> RECORD SET
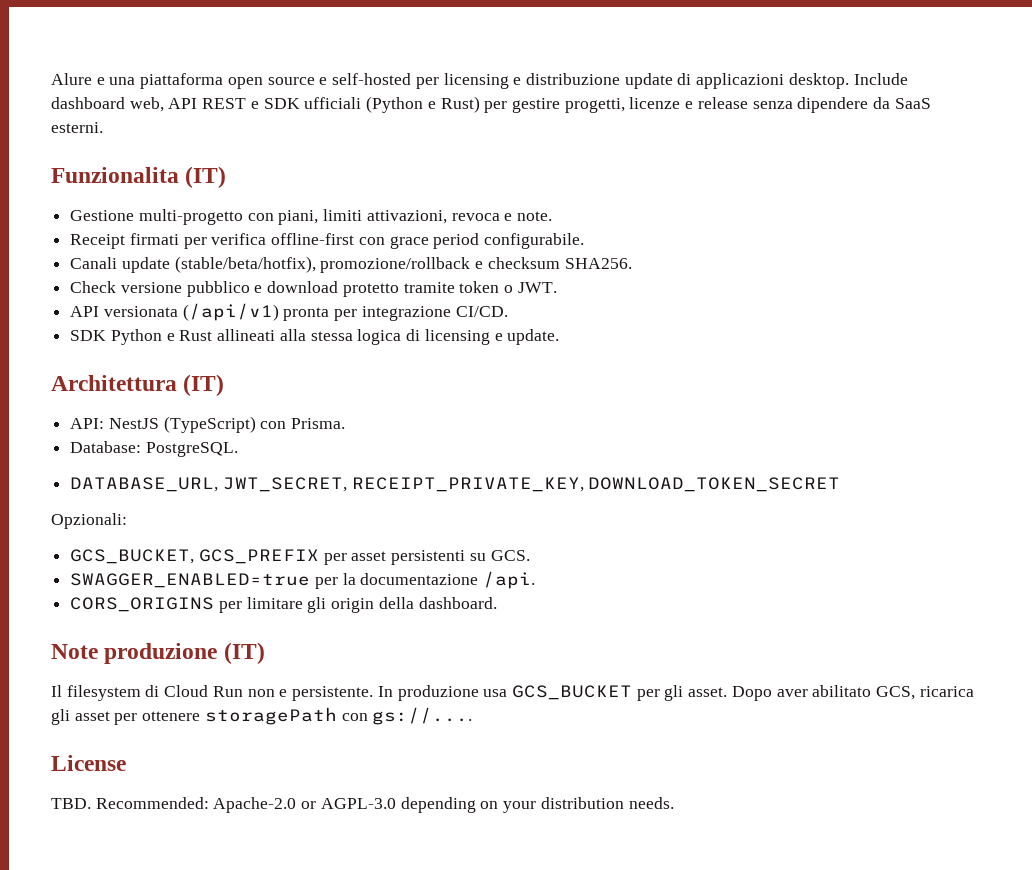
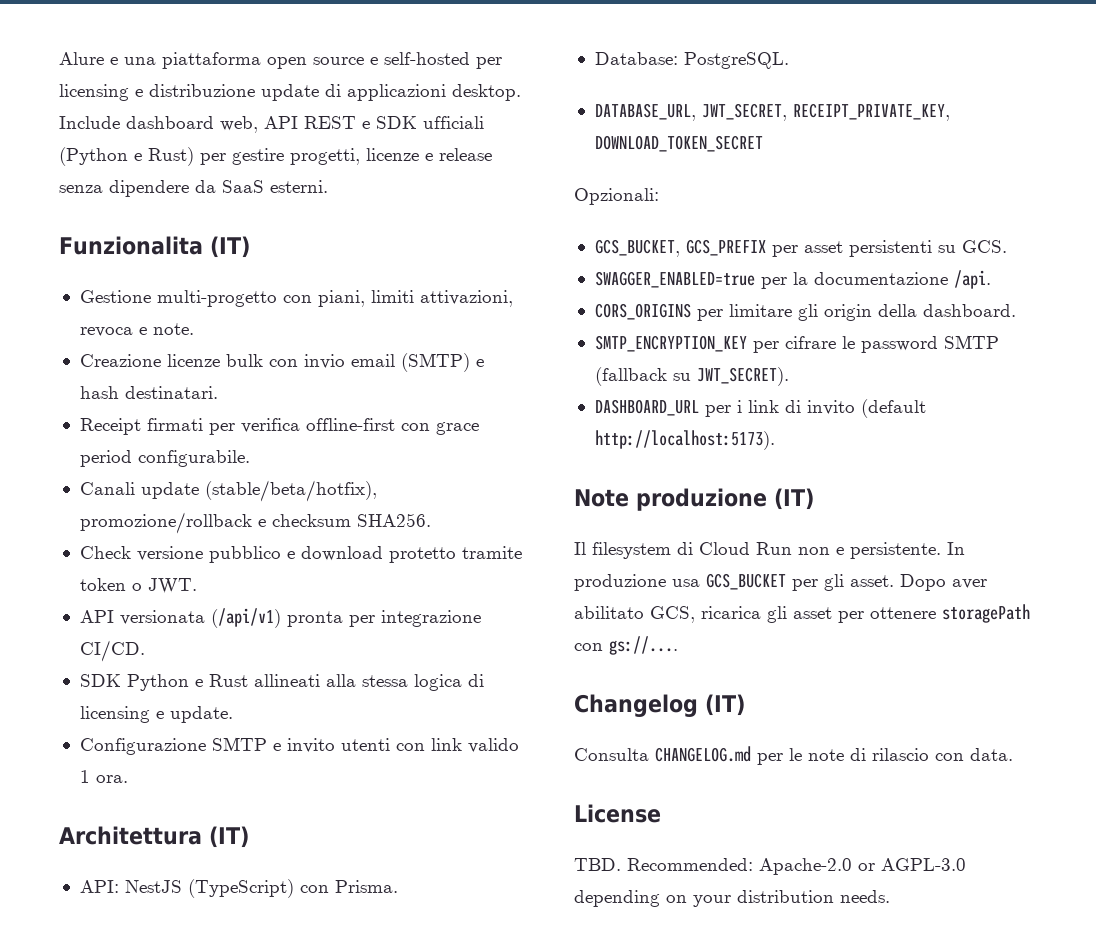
+ Creazione licenze bulk con invio email (SMTP) e hash destinatari.
+ Configurazione SMTP e invito utenti con link valido 1 ora.
+ SMTP_ENCRYPTION_KEY per cifrare le password SMTP (fallback su JWT_SECRET).
+ DASHBOARD_URL per i link di invito (default http://localhost:5173).
+ Changelog (IT)
+ Consulta CHANGELOG.md per le note di rilascio con data.

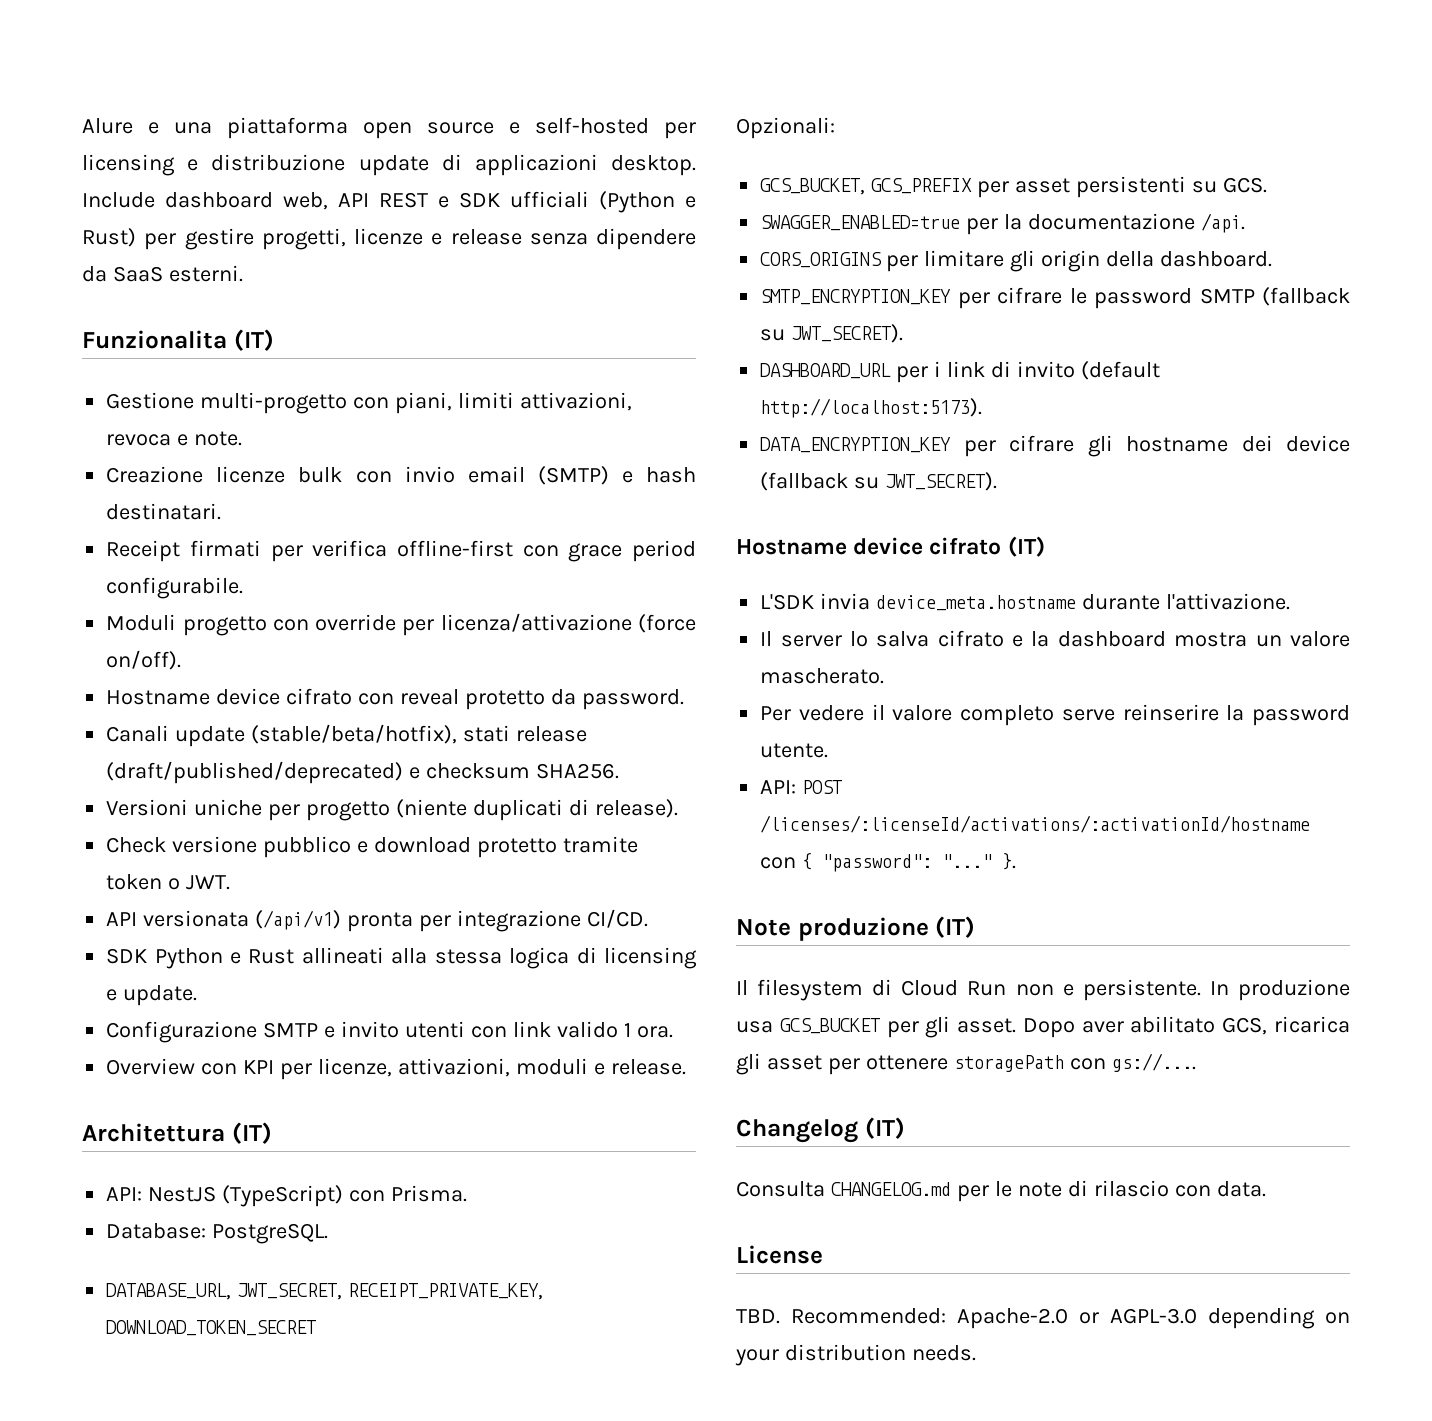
+ Moduli progetto con override per licenza/attivazione (force on/off).
+ Hostname device cifrato con reveal protetto da password.
- Canali update (stable/beta/hotfix), promozione/rollback e checksum SHA256.
+ Canali update (stable/beta/hotfix), stati release (draft/published/deprecated) e checksum SHA256.
+ Versioni uniche per progetto (niente duplicati di release).
+ Overview con KPI per licenze, attivazioni, moduli e release.
+ DATA_ENCRYPTION_KEY per cifrare gli hostname dei device (fallback su JWT_SECRET).
+ Hostname device cifrato (IT)
+ L'SDK invia device_meta.hostname durante l'attivazione.
+ Il server lo salva cifrato e la dashboard mostra un valore mascherato.
+ Per vedere il valore completo serve reinserire la password utente.
+ API: POST /licenses/:licenseId/activations/:activationId/hostname con { "password": "..." }.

> YOUR GOAL
Please give, as a single number with nothing added, the count of lines in the records that contain the word "attivazione".

> ANSWER SPACE
2